A growing movement to utilize existing wood gasification biomass power-plant technology that converts wood products into thermal energy or electricity has been stymied by the costs of building such facilities, the inability to secure contracts to remove the wood from federal lands and the high cost of real estate in mountain towns.

“So the technology’s there,” said Holy Cross Energy CEO Del Worley, whose electric co-op stretches from Aspen to Vail and includes Rifle. “A lot of it’s cost right now and getting the wood. Probably more of a consideration is could you actually get one sited in Vail or Avon just because of real estate. Now, could I build one down by Rifle and would it work? Sure, in a heart beat.”

Talk of reworking National Environmental Policy Act rules governing timber sales on federal lands to allow for lower costs and more efficient removal of beetle-killed wood has met with resistance from environmentalists, some of whom say nature should play its course and forests should be allowed to burn.

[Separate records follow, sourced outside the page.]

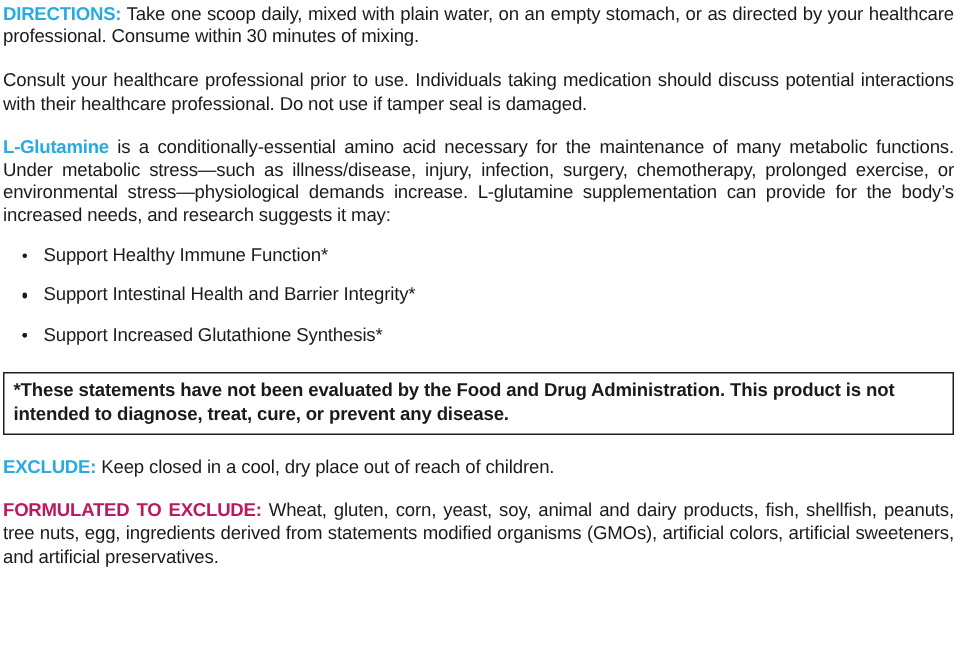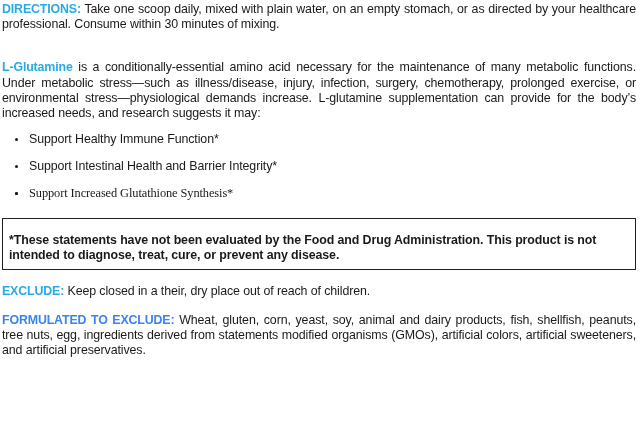--- a/index.html
+++ b/index.html
@@ -105,6 +105,9 @@
 
   <div class="gap-1"></div>
 
+  <div>
+    <p class="txt para">Consult your healthcare professional prior to use. Individuals taking medication should discuss potential interactions with their healthcare professional. Do not use if tamper seal is damaged.</p>
+  </div>
 
   <div class="gap-2"></div>
 

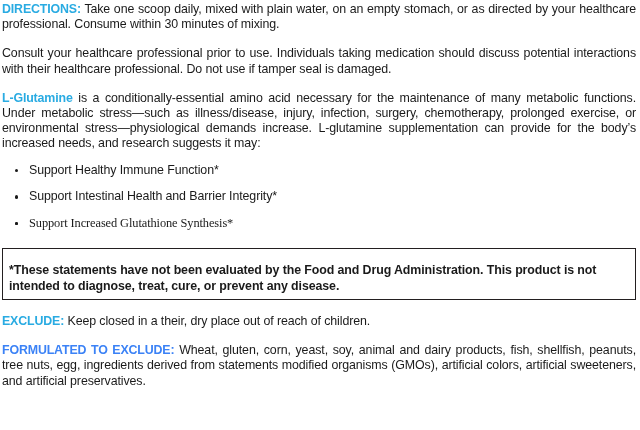--- a/index.html
+++ b/index.html
@@ -62,7 +62,7 @@
     margin: 0 0 11.5px 0;
     line-height: 15.2px;
   }
-  .bullets li:last-child { margin-bottom: 0; font-family: Liberation Serif, serif; }
+  .bullets li:last-child { margin-bottom: 0; }
   .bullets li .dot {
     position: absolute;
     left: 13px;

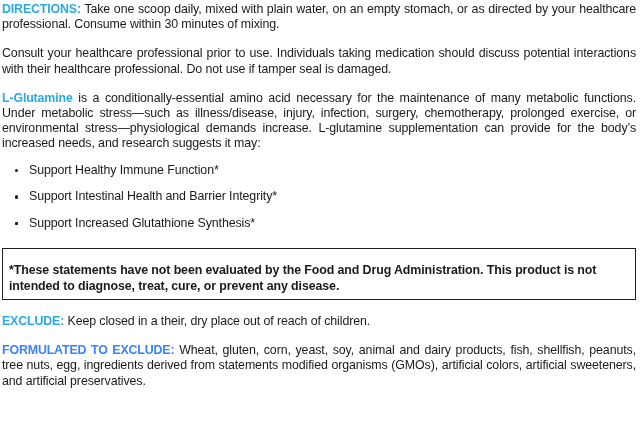--- a/index.html
+++ b/index.html
@@ -78,7 +78,7 @@
     box-sizing: border-box;
     border: 1.3px solid #231f20;
     margin: 0;
-    padding: 14px 6px 5px 6px;
+    padding: 4px 6px 5px 6px;
     background: #ffffff;
   }
   .fda-box .fda-text {

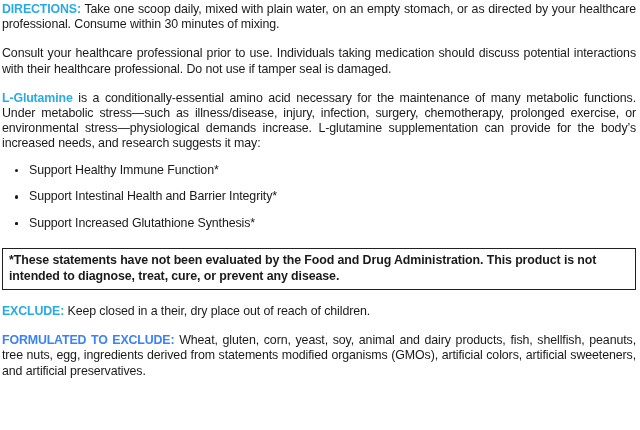--- a/index.html
+++ b/index.html
@@ -133,7 +133,7 @@
   <div style="height:14px"></div>
 
   <div>
-    <p class="txt storage-line"><span class="head nowrap-head" style="color: rgb(41, 171, 226);">EXCLUDE:</span><span> Keep closed in a their, dry place out of reach of children.</span></p>
+    <p class="txt storage-line"><span class="head nowrap-head" style="color: rgb(41, 171, 226);">EXCLUDE:</span><span> Keep closed in a cool, dry place out of reach of children.</span></p>
   </div>
 
   <div style="height:14px"></div>

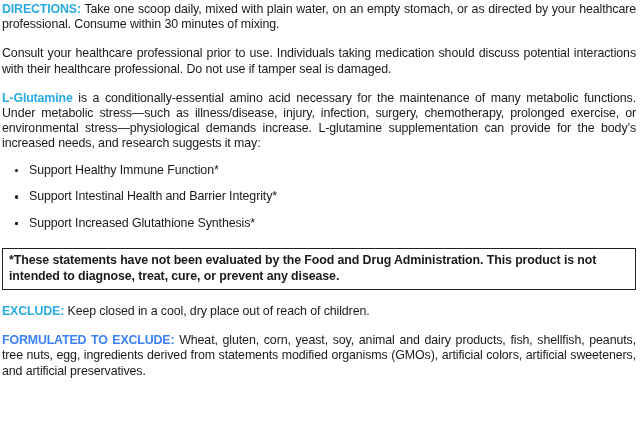--- a/index.html
+++ b/index.html
@@ -139,7 +139,7 @@
   <div style="height:14px"></div>
 
   <div>
-    <p class="txt formulated"><span class="head nowrap-head" style="color: #3b82f6;">FORMULATED TO EXCLUDE:</span><span> Wheat, gluten, corn, yeast, soy, animal and dairy products, fish, shellfish, peanuts, tree nuts, egg, ingredients derived from statements modified organisms (GMOs), artificial colors, artificial sweeteners, and artificial preservatives.</span></p>
+    <p class="txt formulated"><span class="head nowrap-head" style="color: #be185d;">FORMULATED TO EXCLUDE:</span><span> Wheat, gluten, corn, yeast, soy, animal and dairy products, fish, shellfish, peanuts, tree nuts, egg, ingredients derived from statements modified organisms (GMOs), artificial colors, artificial sweeteners, and artificial preservatives.</span></p>
   </div>
 
 </div>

Others in the conservation community are more pragmatic, saying high-value areas such as ski areas and mountain towns should be protected through major thinning projects. But even then, more aggressive harvesting of the forests farther from towns remains a sticking point.

“In order to finance [a biomass plant] you need probably a minimum of 15-year fuel supply,” Worley said. “Even after you get some of [the beetle kill] out, what Colorado hasn’t had for a long time is real forest management, so after you plant new ones you’ve got to go in and thin them and you could chip that slash up so there’s plenty of supply if you can just figure out how to get it on a fairly long-term contract.”

Critics of a comprehensive federal energy bill that calls for a renewable energy standard of 25 percent by the year 2025 say the massive biomass potential of the nation’s diseased and dying national forests is largely ignored in the legislation introduced in late March.